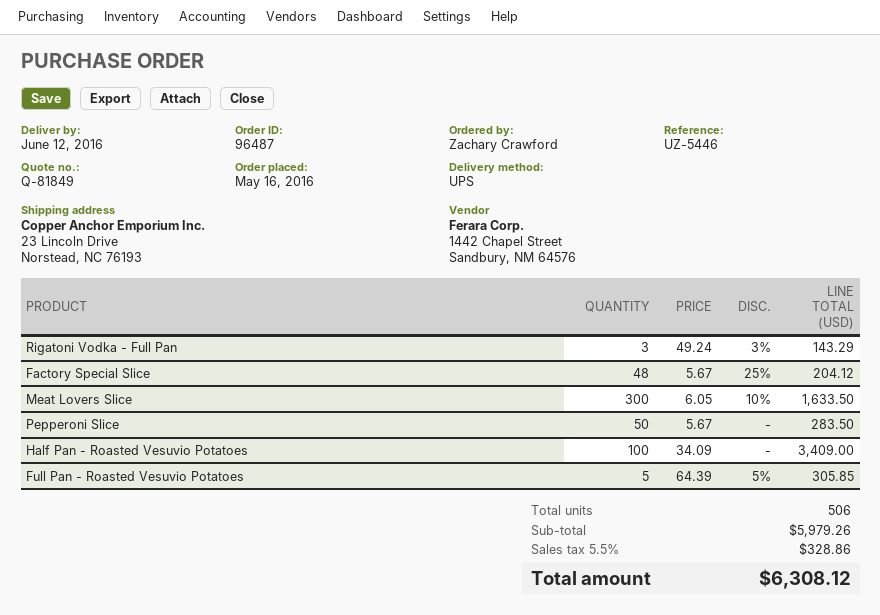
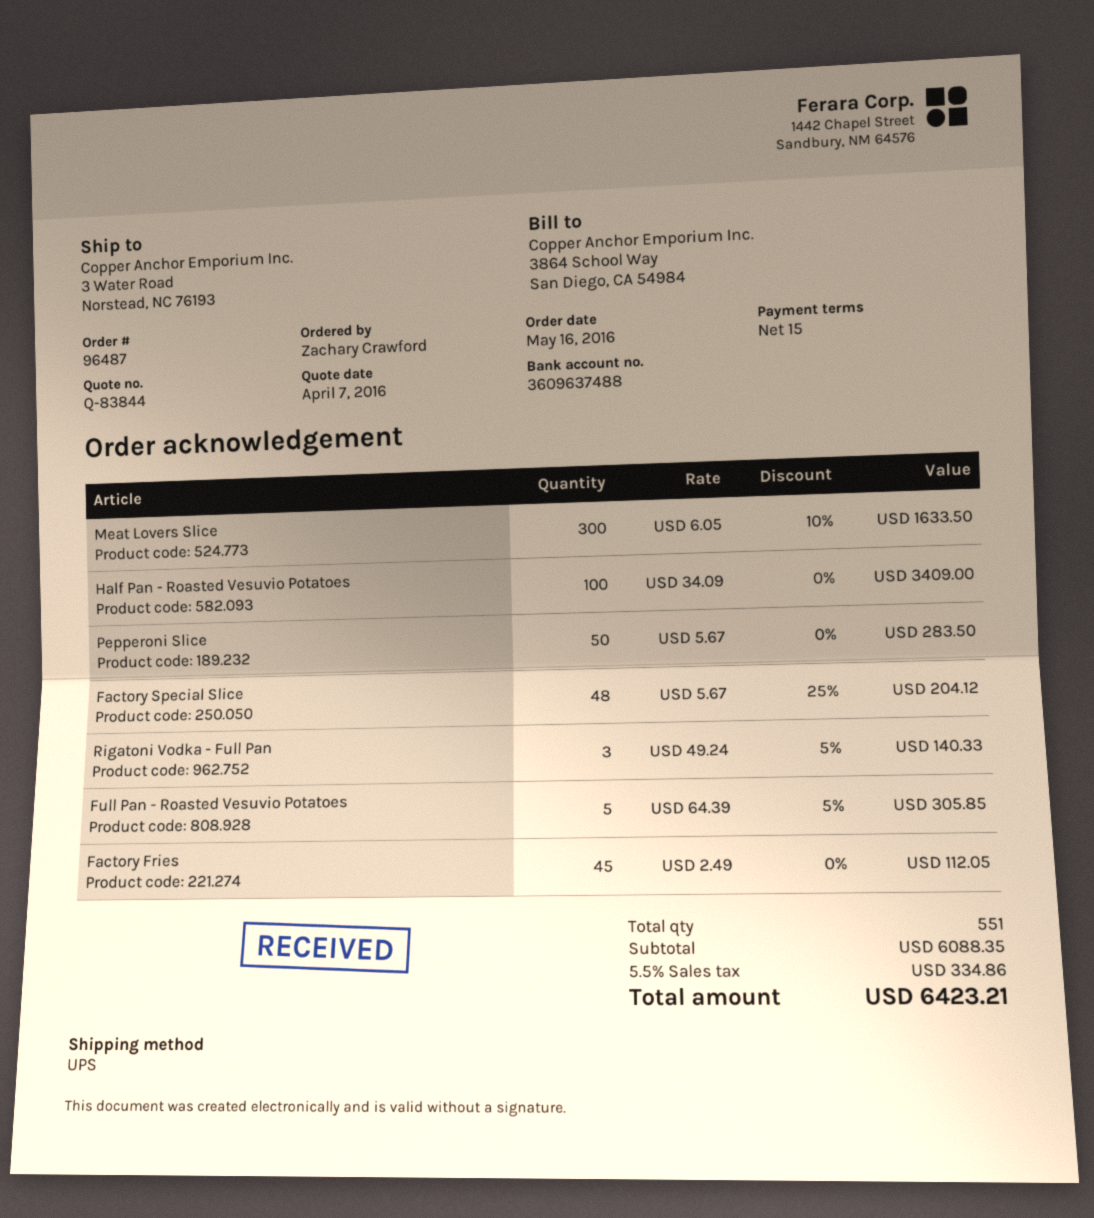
quote number: Q-81849 -> Q-83844
ship to: 23 Lincoln Drive, Norstead, NC 76193 -> 3 Water Road, Norstead, NC 76193
Rigatoni Vodka - Full Pan: 3 x 49.24 - 3% = 143.29 -> 3 x 49.24 - 5% = 140.33
Factory Fries: none -> 45 x 2.49 = 112.05
total quantity: 506 -> 551
subtotal: 5979.26 -> 6088.35
tax: 5.5% = 328.86 -> 5.5% = 334.86
total: 6308.12 -> 6423.21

+ + + + + + +

▶ **What is needed**: The whole listing should be reproduced exactly. Images don't go in.

▶ **Response area**:
quote number: Q-81849 -> Q-83844
ship to: 23 Lincoln Drive, Norstead, NC 76193 -> 3 Water Road, Norstead, NC 76193
Rigatoni Vodka - Full Pan: 3 x 49.24 - 3% = 143.29 -> 3 x 49.24 - 5% = 140.33
Factory Fries: none -> 45 x 2.49 = 112.05
total quantity: 506 -> 551
subtotal: 5979.26 -> 6088.35
tax: 5.5% = 328.86 -> 5.5% = 334.86
total: 6308.12 -> 6423.21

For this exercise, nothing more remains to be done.